Reality Check: Attitude in Action

What’s the most important attribute for success? Ask an employer, teacher, or coach, and it’s pretty likely that somewhere in the answer you’ll find reference to the need for “a good attitude.”

In fact, entire libraries could be filled with books, magazine articles, and motivational videos that discuss and promote the importance of a good attitude.

Hailey had some social challenges when she was a teenager in high school. That, combined with a love of partying and a lack of clarity about where she would ever use “school stuff” resulted in her becoming an adult with very limited employment options.

However, Hailey is insistent that she’s changed. She says that she now has a good attitude and is willing to do anything. Sounds promising, eh?

So, what does Hailey mean when she says she has a good attitude? For example, Hailey says that she now repeats a mantra: “I can learn; I will work; I am unstoppable.”

Repeating a mantra can have value; you can use it to calm yourself and to focus on the task at hand. However, it’s essential that Hailey recognize that repeating her mantra doesn’t substitute for doing the work!

Continuously telling yourself that you have a good attitude is akin to continuously looking in the mirror and telling yourself that you are becoming more and more beautiful. You may feel better, but is it really having an effect on your beauty?

Actions speak more clearly than words. Hailey could realistically assess the effectiveness of her new attitude by asking herself, “If I had a lousy attitude, how would my actions be different from what I am doing now?

Thinking positive thoughts can be helpful. However, if most of Hailey’s effort is spent on positive thinking rather than on actions, how effective is that?

I was reminded recently of the actions associated with a “good attitude” while reviewing a math book. In his suggestions for study, the author, Allyn Washington, advised, “Put in the time required to develop the material fully…”

Hailey could more effectively demonstrate her improved attitude by actively working on what she is trying to accomplish, rather than sitting passively, repeating a mantra, and hoping that something will happen.

What actions are associated with a good attitude? Here are a few suggestions:

  • Put in the time that’s necessary to do the job successfully.
  • Carry on persistently even though you face setbacks. Few people understand or succeed immediately. Take a methodical approach and keep on plugging for the long run.

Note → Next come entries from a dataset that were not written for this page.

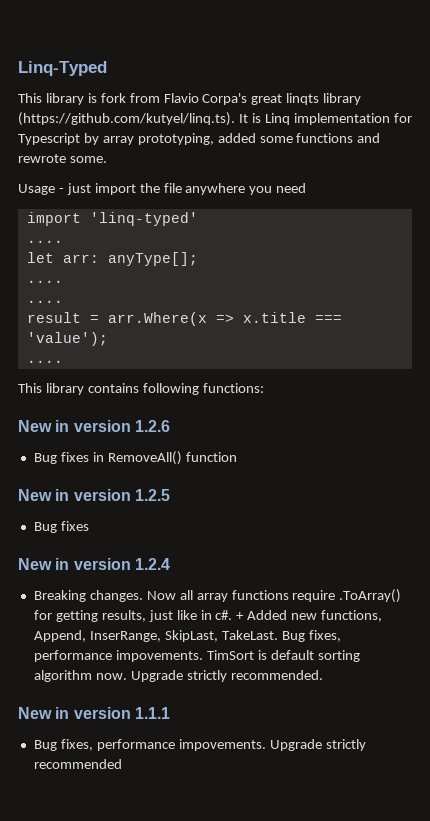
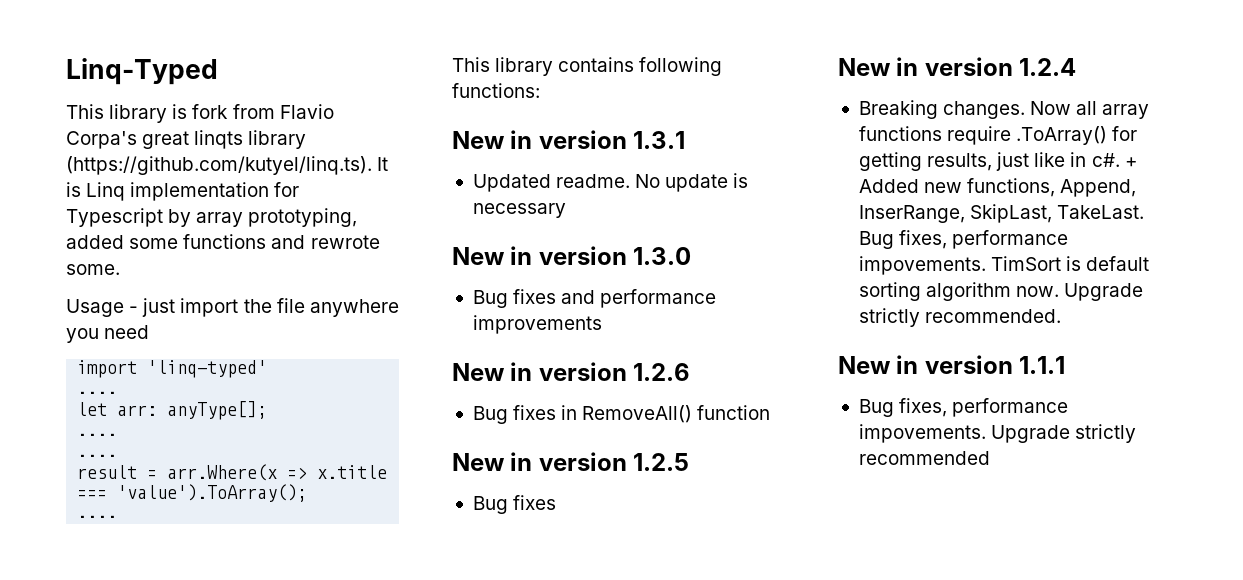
- result = arr.Where(x => x.title === 'value');
+ result = arr.Where(x => x.title === 'value').ToArray();
+ New in version 1.3.1
+ Updated readme. No update is necessary
+ New in version 1.3.0
+ Bug fixes and performance improvements

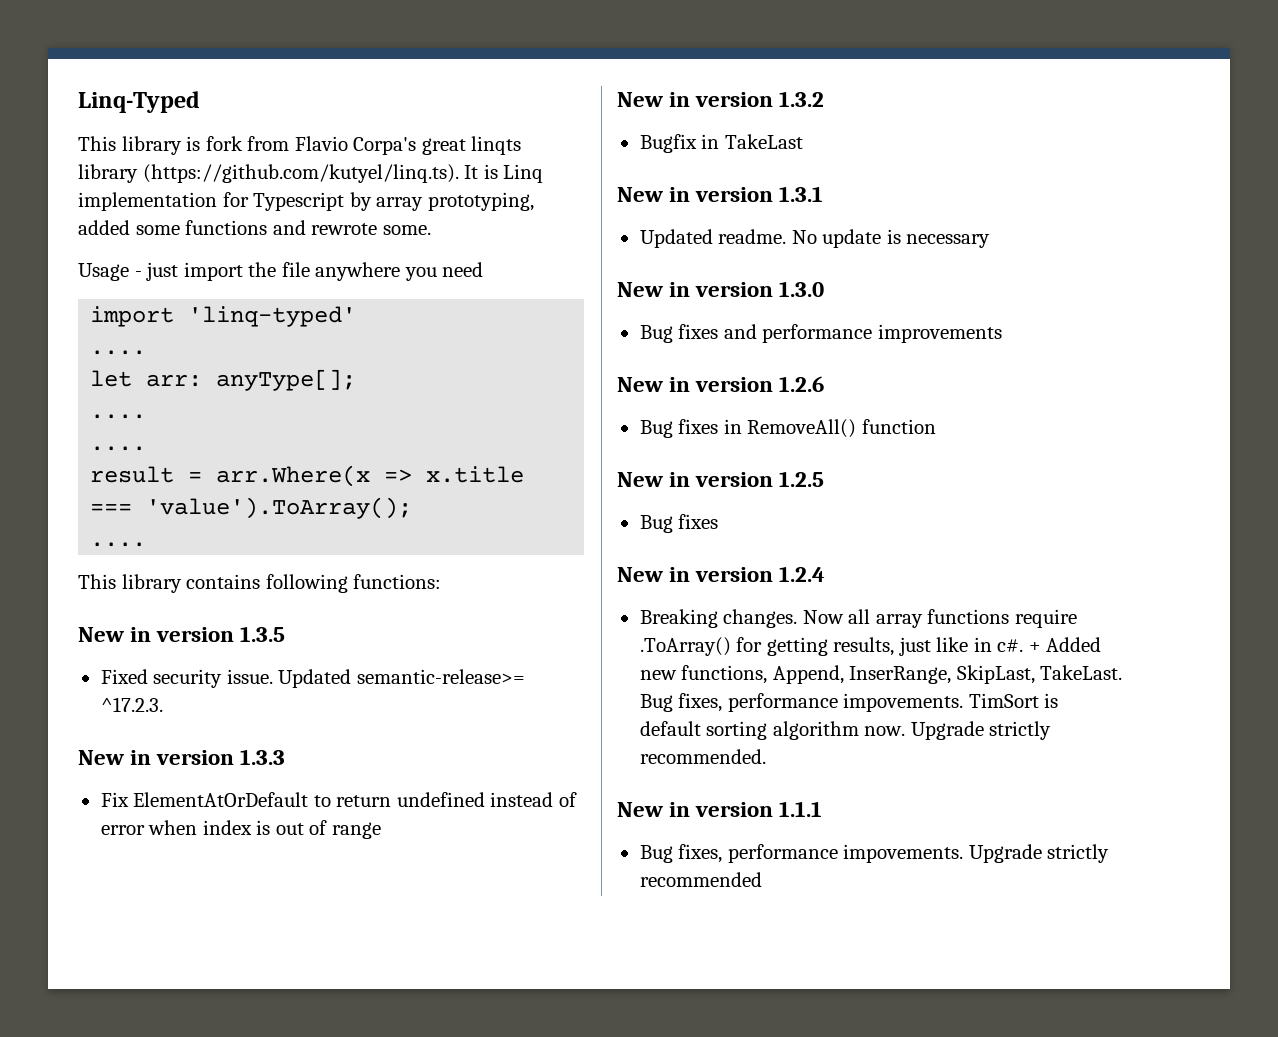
+ New in version 1.3.5
+ Fixed security issue. Updated semantic-release>= ^17.2.3.
+ New in version 1.3.3
+ Fix ElementAtOrDefault to return undefined instead of error when index is out of range
+ New in version 1.3.2
+ Bugfix in TakeLast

Look up “The Tortoise and the Hare” if you’ve never learned Aesop’s fables.
  • Recognize that blaming someone else, complaining about someone else, or criticizing someone else likely isn’t going to help you progress.
  • If you are having difficulty after making a legitimate effort, ask for help.  There are often people who are prepared and willing to help you, if you ask.

It’s remarkably easy to make a judgment about someone else whom you perceive as having a rotten attitude. But how do you assess the quality of your own attitude? Does anyone ever look at themselves and say, “Gee, I have a terrible attitude!”?